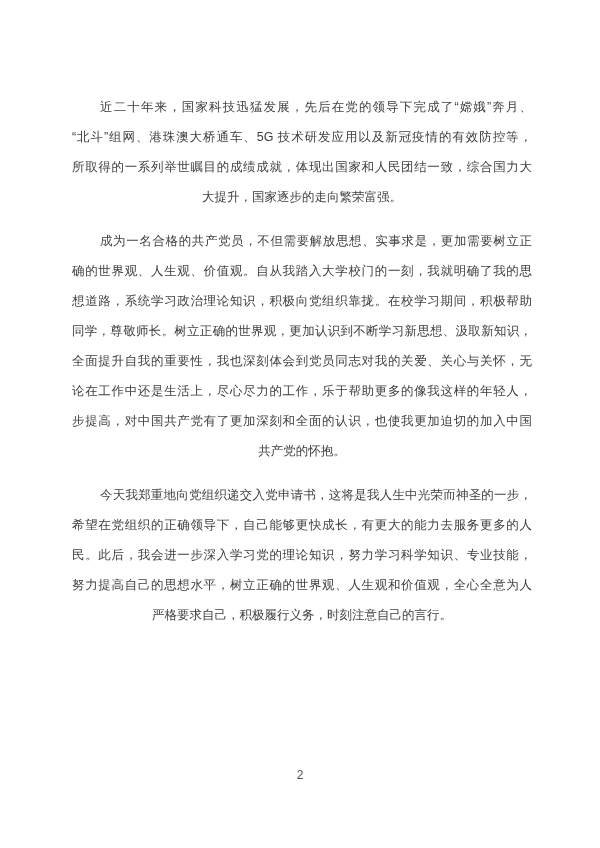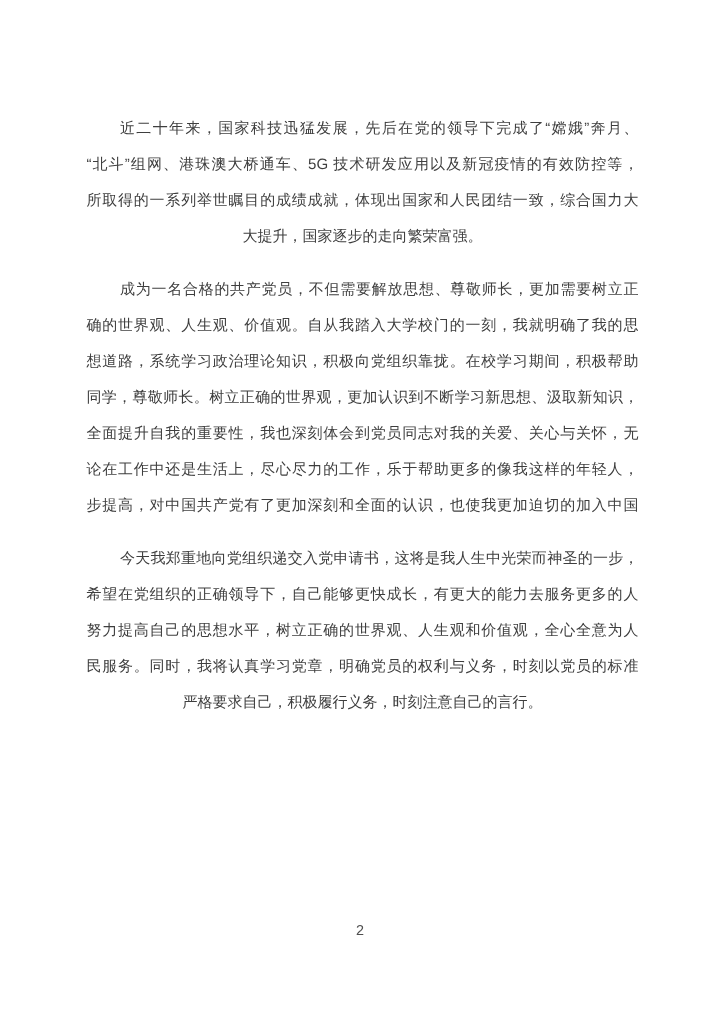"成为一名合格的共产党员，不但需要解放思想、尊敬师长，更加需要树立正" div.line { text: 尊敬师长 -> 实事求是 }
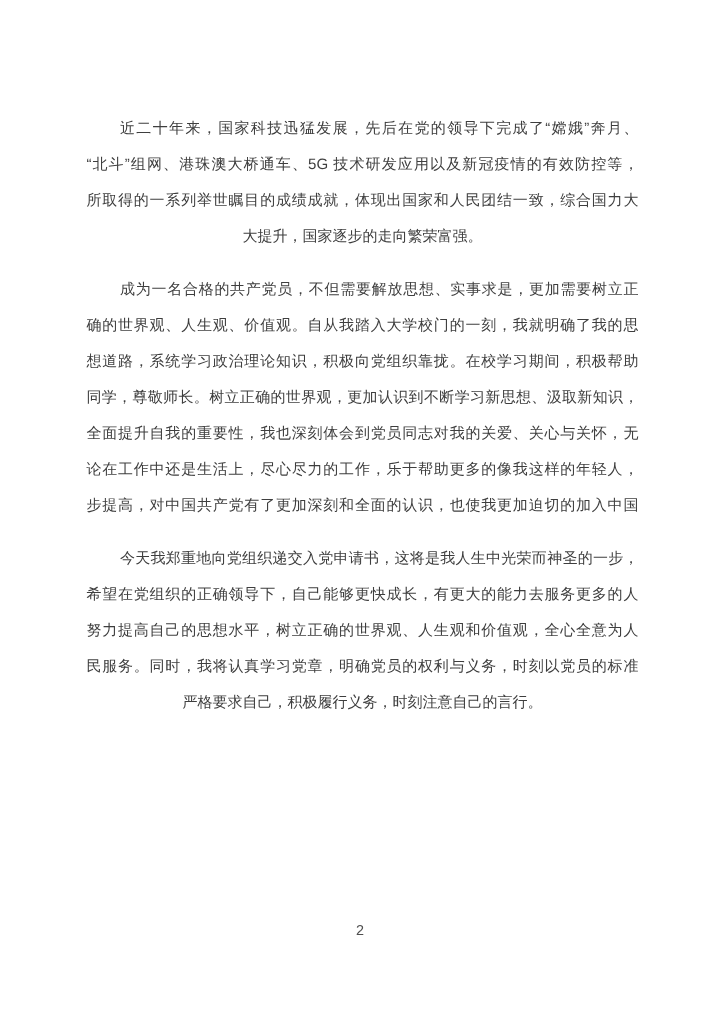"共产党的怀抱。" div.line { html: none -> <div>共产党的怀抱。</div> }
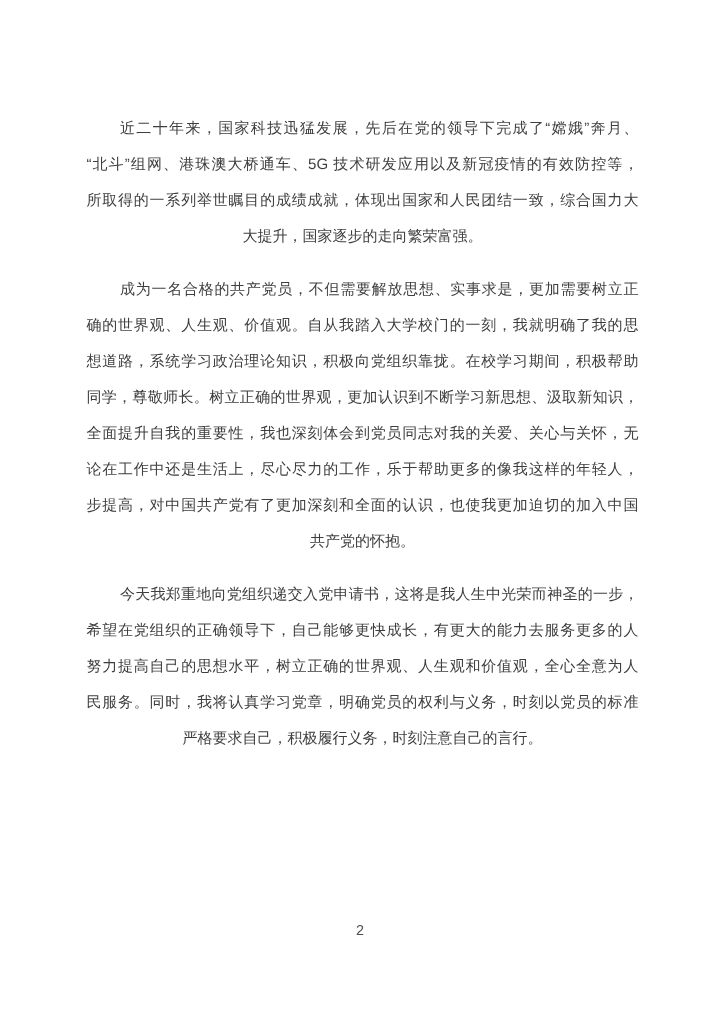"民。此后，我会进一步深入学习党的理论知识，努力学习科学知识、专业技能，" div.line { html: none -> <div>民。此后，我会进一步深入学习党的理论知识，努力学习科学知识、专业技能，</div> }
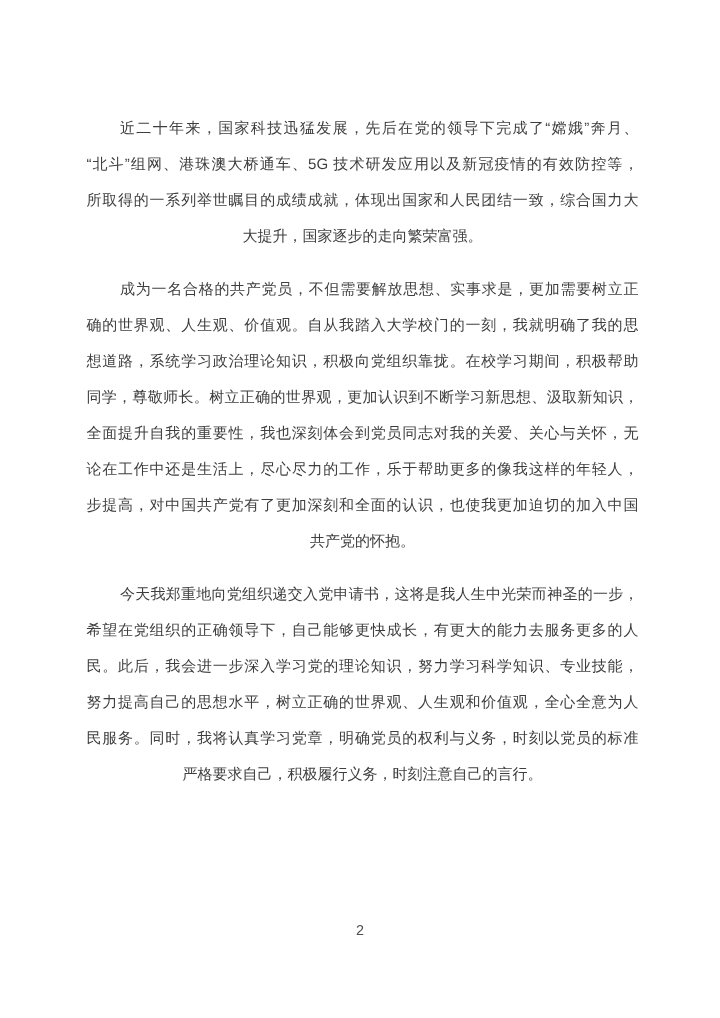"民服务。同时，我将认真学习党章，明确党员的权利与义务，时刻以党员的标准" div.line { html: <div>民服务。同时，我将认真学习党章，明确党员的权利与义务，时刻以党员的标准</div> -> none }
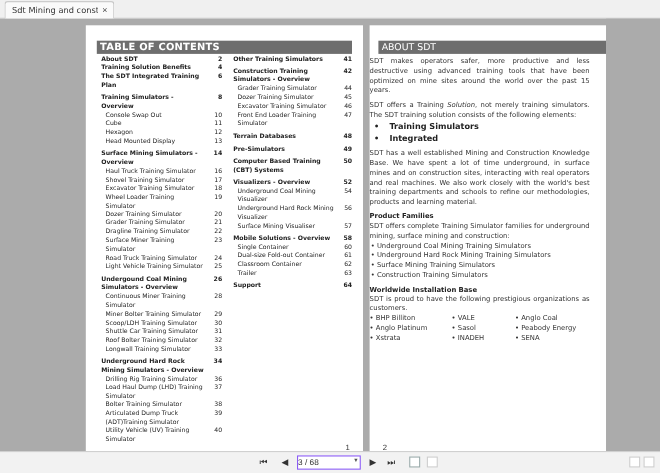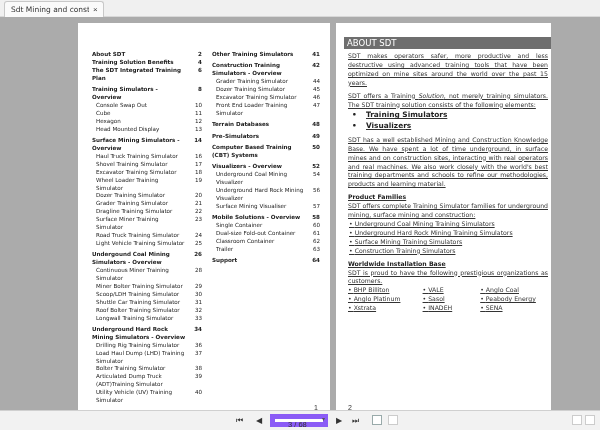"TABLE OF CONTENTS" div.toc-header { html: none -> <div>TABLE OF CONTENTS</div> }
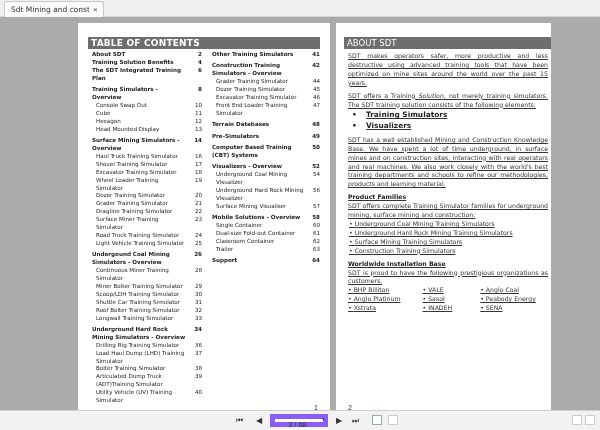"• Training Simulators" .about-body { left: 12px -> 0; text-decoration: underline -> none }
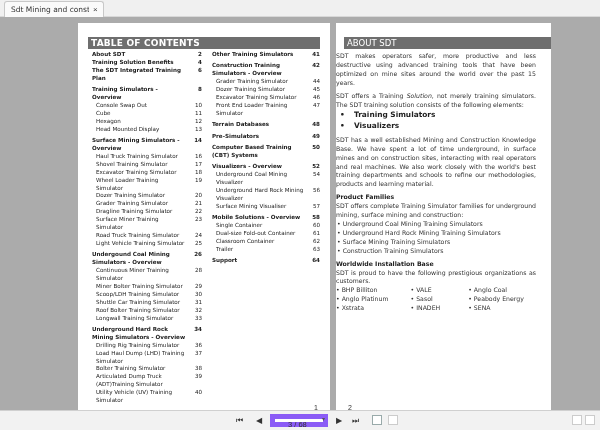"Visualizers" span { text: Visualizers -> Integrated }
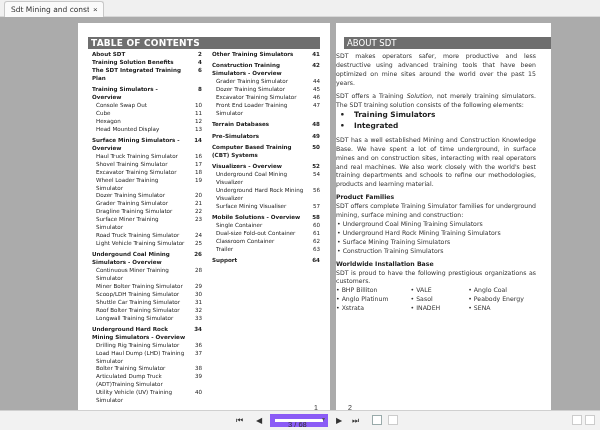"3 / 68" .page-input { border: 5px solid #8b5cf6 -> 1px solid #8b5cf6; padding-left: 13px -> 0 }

→ **Instructions to follow**: Reproduce everything above exactly, images excluded.

→ **Exercise response**:
"成为一名合格的共产党员，不但需要解放思想、尊敬师长，更加需要树立正" div.line { text: 尊敬师长 -> 实事求是 }
"共产党的怀抱。" div.line { html: none -> <div>共产党的怀抱。</div> }
"民。此后，我会进一步深入学习党的理论知识，努力学习科学知识、专业技能，" div.line { html: none -> <div>民。此后，我会进一步深入学习党的理论知识，努力学习科学知识、专业技能，</div> }
"民服务。同时，我将认真学习党章，明确党员的权利与义务，时刻以党员的标准" div.line { html: <div>民服务。同时，我将认真学习党章，明确党员的权利与义务，时刻以党员的标准</div> -> none }
"TABLE OF CONTENTS" div.toc-header { html: none -> <div>TABLE OF CONTENTS</div> }
"• Training Simulators" .about-body { left: 12px -> 0; text-decoration: underline -> none }
"Visualizers" span { text: Visualizers -> Integrated }
"3 / 68" .page-input { border: 5px solid #8b5cf6 -> 1px solid #8b5cf6; padding-left: 13px -> 0 }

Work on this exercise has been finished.